GIVEN DATA START
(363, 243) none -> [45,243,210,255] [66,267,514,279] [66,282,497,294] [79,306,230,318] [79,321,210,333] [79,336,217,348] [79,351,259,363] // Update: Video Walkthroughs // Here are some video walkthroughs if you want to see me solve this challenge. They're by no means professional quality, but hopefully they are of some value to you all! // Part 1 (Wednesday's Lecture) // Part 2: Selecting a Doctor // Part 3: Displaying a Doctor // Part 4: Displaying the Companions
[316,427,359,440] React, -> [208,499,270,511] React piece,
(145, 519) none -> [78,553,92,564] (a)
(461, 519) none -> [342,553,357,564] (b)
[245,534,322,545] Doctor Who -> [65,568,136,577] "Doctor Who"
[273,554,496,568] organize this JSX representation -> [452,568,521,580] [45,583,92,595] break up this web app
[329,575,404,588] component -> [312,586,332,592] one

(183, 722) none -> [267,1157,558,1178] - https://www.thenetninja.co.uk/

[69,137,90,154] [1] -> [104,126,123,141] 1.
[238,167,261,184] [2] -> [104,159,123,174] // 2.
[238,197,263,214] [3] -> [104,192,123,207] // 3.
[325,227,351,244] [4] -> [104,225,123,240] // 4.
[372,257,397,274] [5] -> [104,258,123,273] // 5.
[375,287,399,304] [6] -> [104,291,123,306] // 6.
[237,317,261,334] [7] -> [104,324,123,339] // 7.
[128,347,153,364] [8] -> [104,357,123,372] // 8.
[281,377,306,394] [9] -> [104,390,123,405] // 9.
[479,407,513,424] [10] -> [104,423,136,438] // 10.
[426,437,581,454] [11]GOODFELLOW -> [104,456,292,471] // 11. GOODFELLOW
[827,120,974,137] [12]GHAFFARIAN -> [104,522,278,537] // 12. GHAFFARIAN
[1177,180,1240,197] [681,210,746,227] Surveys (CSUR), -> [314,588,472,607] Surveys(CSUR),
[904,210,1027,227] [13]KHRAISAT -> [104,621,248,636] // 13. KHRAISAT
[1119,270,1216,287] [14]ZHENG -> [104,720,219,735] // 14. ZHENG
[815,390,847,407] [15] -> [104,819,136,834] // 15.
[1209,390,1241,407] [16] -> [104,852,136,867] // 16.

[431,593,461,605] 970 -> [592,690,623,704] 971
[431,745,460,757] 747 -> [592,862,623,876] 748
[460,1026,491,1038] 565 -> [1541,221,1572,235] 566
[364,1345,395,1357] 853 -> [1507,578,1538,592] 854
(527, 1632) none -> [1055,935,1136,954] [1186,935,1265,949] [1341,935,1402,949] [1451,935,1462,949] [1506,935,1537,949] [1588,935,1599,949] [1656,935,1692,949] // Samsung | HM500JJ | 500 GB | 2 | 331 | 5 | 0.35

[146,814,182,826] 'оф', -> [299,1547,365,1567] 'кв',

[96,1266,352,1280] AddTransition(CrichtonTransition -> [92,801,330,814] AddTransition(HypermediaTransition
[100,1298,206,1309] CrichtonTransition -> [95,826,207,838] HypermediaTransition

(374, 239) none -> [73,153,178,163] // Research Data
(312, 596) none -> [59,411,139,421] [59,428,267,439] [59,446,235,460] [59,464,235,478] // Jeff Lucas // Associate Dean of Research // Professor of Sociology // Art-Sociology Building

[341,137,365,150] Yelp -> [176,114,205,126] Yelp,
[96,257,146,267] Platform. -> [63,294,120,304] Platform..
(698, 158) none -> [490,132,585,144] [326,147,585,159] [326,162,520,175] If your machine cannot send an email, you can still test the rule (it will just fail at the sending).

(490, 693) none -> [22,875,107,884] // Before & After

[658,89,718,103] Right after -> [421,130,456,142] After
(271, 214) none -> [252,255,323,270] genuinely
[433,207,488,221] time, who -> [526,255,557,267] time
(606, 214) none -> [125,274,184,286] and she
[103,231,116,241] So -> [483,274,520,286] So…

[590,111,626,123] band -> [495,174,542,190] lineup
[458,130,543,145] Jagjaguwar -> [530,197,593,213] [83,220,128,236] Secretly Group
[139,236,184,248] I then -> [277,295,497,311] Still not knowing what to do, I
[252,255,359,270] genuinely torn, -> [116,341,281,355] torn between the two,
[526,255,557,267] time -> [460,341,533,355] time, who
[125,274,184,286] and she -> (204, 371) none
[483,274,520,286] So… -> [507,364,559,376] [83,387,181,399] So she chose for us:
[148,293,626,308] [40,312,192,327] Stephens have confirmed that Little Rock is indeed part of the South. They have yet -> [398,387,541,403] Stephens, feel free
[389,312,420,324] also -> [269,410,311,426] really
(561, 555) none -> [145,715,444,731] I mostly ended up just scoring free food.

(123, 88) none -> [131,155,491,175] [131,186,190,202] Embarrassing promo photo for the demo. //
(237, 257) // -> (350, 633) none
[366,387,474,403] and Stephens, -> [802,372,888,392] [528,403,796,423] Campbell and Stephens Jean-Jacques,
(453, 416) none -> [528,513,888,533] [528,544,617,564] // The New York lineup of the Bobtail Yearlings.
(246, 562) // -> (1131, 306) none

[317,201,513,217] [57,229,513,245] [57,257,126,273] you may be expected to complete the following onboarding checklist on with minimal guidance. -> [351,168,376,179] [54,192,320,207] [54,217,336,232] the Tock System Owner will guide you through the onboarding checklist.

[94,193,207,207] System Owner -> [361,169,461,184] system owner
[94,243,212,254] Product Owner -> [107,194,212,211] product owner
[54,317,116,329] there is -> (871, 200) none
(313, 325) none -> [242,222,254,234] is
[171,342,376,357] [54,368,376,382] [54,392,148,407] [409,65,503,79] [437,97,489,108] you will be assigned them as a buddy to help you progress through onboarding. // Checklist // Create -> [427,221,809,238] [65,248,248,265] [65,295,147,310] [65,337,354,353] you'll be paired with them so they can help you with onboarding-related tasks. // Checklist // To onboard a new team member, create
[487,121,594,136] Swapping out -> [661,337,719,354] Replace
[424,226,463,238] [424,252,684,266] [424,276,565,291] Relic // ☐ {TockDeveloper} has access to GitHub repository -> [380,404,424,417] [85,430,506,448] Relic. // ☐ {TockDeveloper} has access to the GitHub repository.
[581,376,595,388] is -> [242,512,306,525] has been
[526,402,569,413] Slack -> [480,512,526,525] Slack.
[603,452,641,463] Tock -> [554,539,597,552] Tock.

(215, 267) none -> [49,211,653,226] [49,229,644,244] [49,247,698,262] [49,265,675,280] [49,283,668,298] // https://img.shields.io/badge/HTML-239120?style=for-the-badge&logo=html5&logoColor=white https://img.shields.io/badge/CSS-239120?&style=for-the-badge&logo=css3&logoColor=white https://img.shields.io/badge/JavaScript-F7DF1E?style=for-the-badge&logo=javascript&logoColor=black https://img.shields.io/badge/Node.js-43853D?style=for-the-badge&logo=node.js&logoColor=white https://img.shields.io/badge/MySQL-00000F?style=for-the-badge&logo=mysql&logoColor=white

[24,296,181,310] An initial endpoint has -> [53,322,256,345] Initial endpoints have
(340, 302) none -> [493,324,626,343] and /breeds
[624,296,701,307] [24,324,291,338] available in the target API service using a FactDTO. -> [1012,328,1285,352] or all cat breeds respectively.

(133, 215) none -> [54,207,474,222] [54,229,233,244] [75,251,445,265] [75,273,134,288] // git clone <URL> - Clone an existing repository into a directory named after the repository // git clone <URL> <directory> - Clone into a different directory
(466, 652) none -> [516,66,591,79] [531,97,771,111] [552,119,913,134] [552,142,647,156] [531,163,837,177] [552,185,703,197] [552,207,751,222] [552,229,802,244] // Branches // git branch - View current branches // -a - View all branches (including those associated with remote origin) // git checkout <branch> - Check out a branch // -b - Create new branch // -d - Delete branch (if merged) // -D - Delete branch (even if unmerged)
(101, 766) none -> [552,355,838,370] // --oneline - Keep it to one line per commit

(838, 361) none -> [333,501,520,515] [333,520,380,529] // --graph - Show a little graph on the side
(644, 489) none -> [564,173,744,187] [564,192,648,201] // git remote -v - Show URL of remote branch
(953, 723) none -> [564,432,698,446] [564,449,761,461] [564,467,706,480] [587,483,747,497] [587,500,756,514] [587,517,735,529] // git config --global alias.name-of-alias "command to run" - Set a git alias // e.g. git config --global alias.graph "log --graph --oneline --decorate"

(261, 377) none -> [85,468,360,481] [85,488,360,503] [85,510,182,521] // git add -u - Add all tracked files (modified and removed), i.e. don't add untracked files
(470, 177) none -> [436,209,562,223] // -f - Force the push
GIVEN DATA END
Please reproduce the lines from the line with "(133, 215) none" to the line with "(838, 361) none", both ends included, exactly as they appear above.

(133, 215) none -> [54,207,474,222] [54,229,233,244] [75,251,445,265] [75,273,134,288] // git clone <URL> - Clone an existing repository into a directory named after the repository // git clone <URL> <directory> - Clone into a different directory
(466, 652) none -> [516,66,591,79] [531,97,771,111] [552,119,913,134] [552,142,647,156] [531,163,837,177] [552,185,703,197] [552,207,751,222] [552,229,802,244] // Branches // git branch - View current branches // -a - View all branches (including those associated with remote origin) // git checkout <branch> - Check out a branch // -b - Create new branch // -d - Delete branch (if merged) // -D - Delete branch (even if unmerged)
(101, 766) none -> [552,355,838,370] // --oneline - Keep it to one line per commit

(838, 361) none -> [333,501,520,515] [333,520,380,529] // --graph - Show a little graph on the side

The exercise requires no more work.